The Final Frontier of Decarbonization and Low-Energy Labs: Designing Sustainable Developer-Driven Lab Buildings

Peter Rumsey, Point Energy Innovations
Jorlyn Le Garrec, Point Energy Innovations

Most laboratory buildings are designed and built by an owner who will also occupy and use the building. Universities and pharmaceutical companies represent the majority of owner-built laboratory buildings. A surge in investments in biotech and pharmaceutical startup companies has created a growing market for developer-built and owned laboratory spaces.

Developer-driven labs create challenges for design teams targeting energy efficiency and decarbonization goals. Unlike company- owned buildings, developers do not pay utility bills and have little or no incentive to lower bills, which help offset capital costs of energy efficiency measures. Additionally, due to high ventilation rates that increases HVAC demand, modern labs have very high carbon footprints. While this creates challenges for design teams, it also presents a unique opportunity to achieve more energy and carbon reduction than an equivalent office building.
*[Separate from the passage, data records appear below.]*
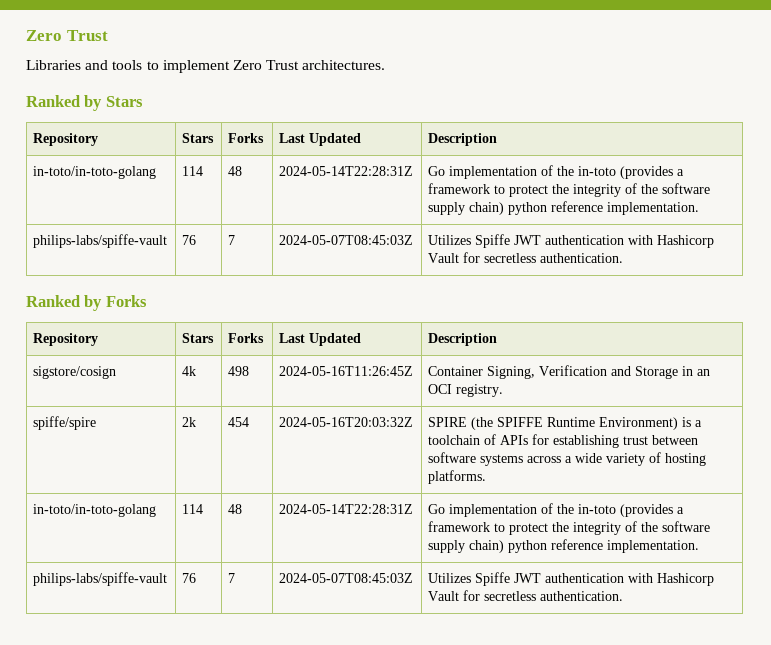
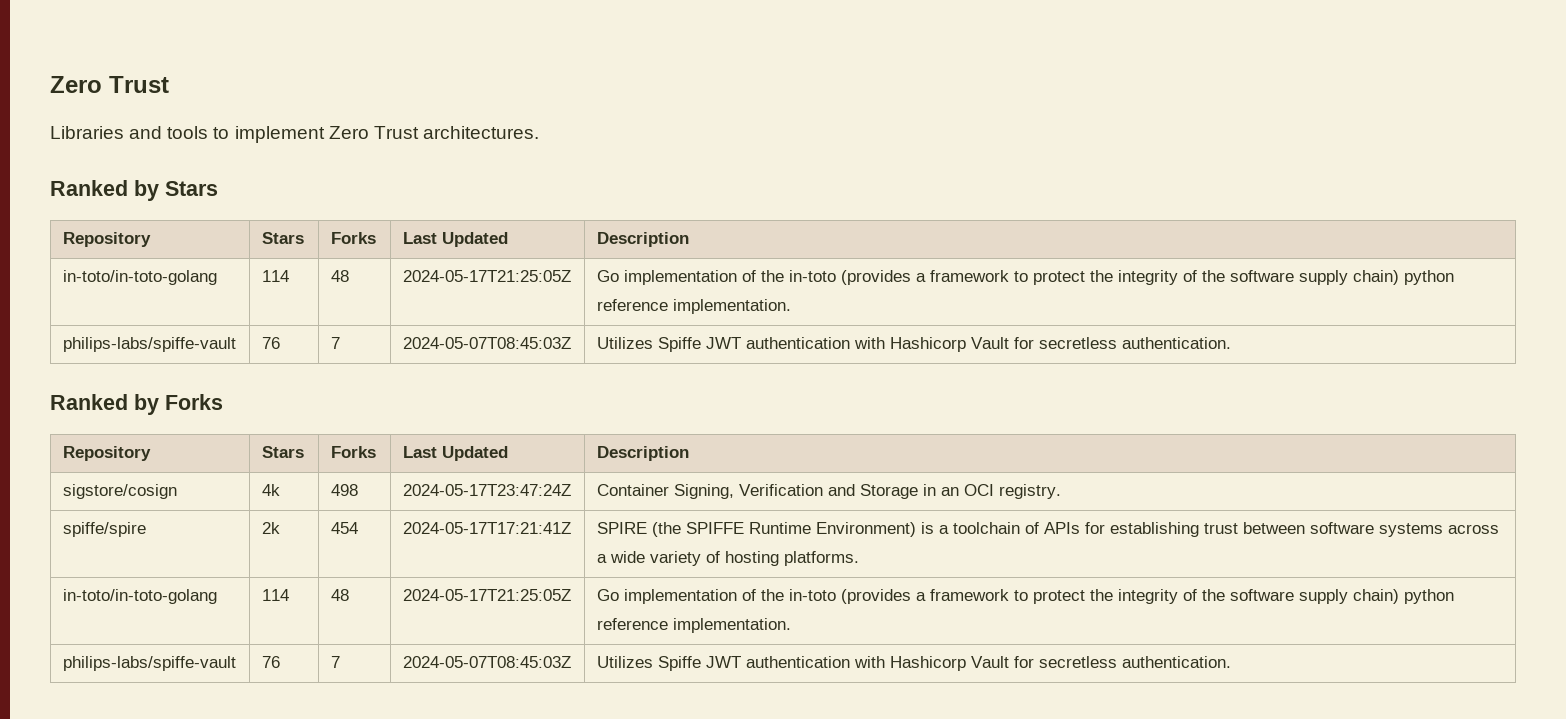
  Ranked by Stars
  Repository | Stars | Forks | Last Updated | Description
- in-toto/in-toto-golang | 114 | 48 | 2024-05-14T22:28:31Z | Go implementation of the in-toto (provides a framework to protect the integrity of the software supply chain) python reference implementation.
+ in-toto/in-toto-golang | 114 | 48 | 2024-05-17T21:25:05Z | Go implementation of the in-toto (provides a framework to protect the integrity of the software supply chain) python reference implementation.
- sigstore/cosign | 4k | 498 | 2024-05-16T11:26:45Z | Container Signing, Verification and Storage in an OCI registry.
+ sigstore/cosign | 4k | 498 | 2024-05-17T23:47:24Z | Container Signing, Verification and Storage in an OCI registry.
- spiffe/spire | 2k | 454 | 2024-05-16T20:03:32Z | SPIRE (the SPIFFE Runtime Environment) is a toolchain of APIs for establishing trust between software systems across a wide variety of hosting platforms.
- in-toto/in-toto-golang | 114 | 48 | 2024-05-14T22:28:31Z | Go implementation of the in-toto (provides a framework to protect the integrity of the software supply chain) python reference implementation.
+ spiffe/spire | 2k | 454 | 2024-05-17T17:21:41Z | SPIRE (the SPIFFE Runtime Environment) is a toolchain of APIs for establishing trust between software systems across a wide variety of hosting platforms.
+ in-toto/in-toto-golang | 114 | 48 | 2024-05-17T21:25:05Z | Go implementation of the in-toto (provides a framework to protect the integrity of the software supply chain) python reference implementation.

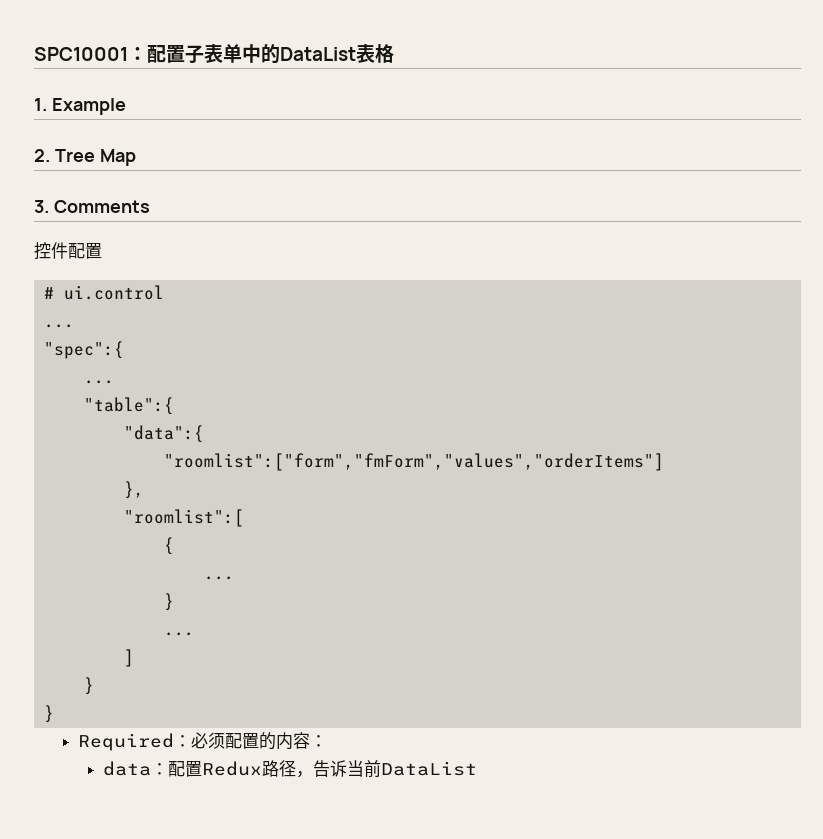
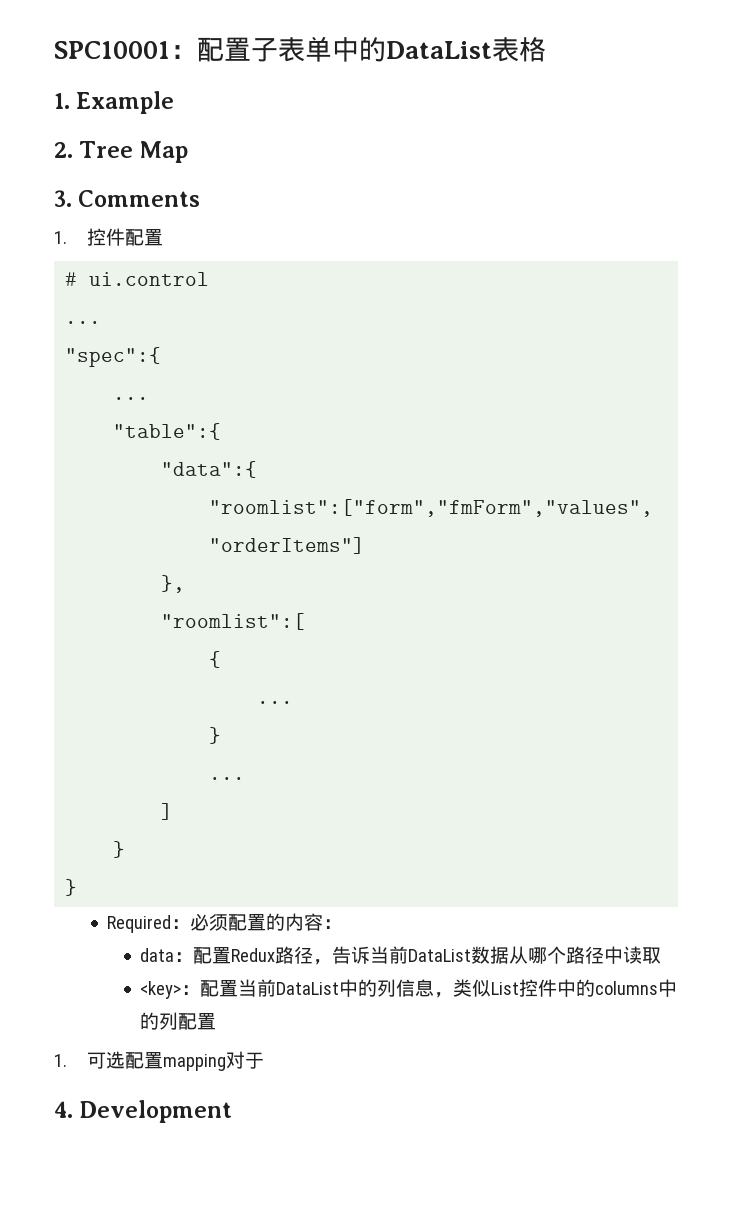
- 控件配置
+ 1.控件配置
- data：配置Redux路径，告诉当前DataList
+ data：配置Redux路径，告诉当前DataList数据从哪个路径中读取
+ <key>：配置当前DataList中的列信息，类似List控件中的columns中的列配置
+ 1.可选配置mapping对于
+ 4. Development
In this presentation we will share our successes and lessons learned with low-energy and decarbonization of operations and embodied carbon on developer-driven lab projects. We will discuss the challenges we faced and share strategies that led to our successes. Examples include tenant requirements, impact of codes, and low-cost energy efficiency and decarbonization options. We will highlight our successful developer-driven decarbonized lab projects to show the audience members that it is possible to overcome the final frontier of decarbonized and low-energy labs.

Learning Objectives

  • Describe differences between owner-built and developer-driven laboratory design and construction;
  • Identify low-cost strategies for energy efficiency of developer-driven lab buildings;
  • Design decarbonization of lab heating systems; and
  • Investigate embodied carbon decarbonization of lab buildings.


Peter Rumsey, PE, FASHRAE, CEM, is the founder of Point Energy Innovations and is internationally recognized for his innovation and leadership in the sustainability and energy efficiency fields. Peter is an ASHRAE Fellow, Senior Fellow of Rocky Mountain Institute, and a professor at Stanford University.

Jorlyn Le Garrec, PE, LEED BD+C, WELL AP, is a graduate of the Massachusetts Institute of Technology with a BS in Mechanical Engineering. As an associate engineer at Point Energy Innovations, she specializes in the design of energy efficient, all-electric, and low carbon developer-driven lab and manufacturing buildings.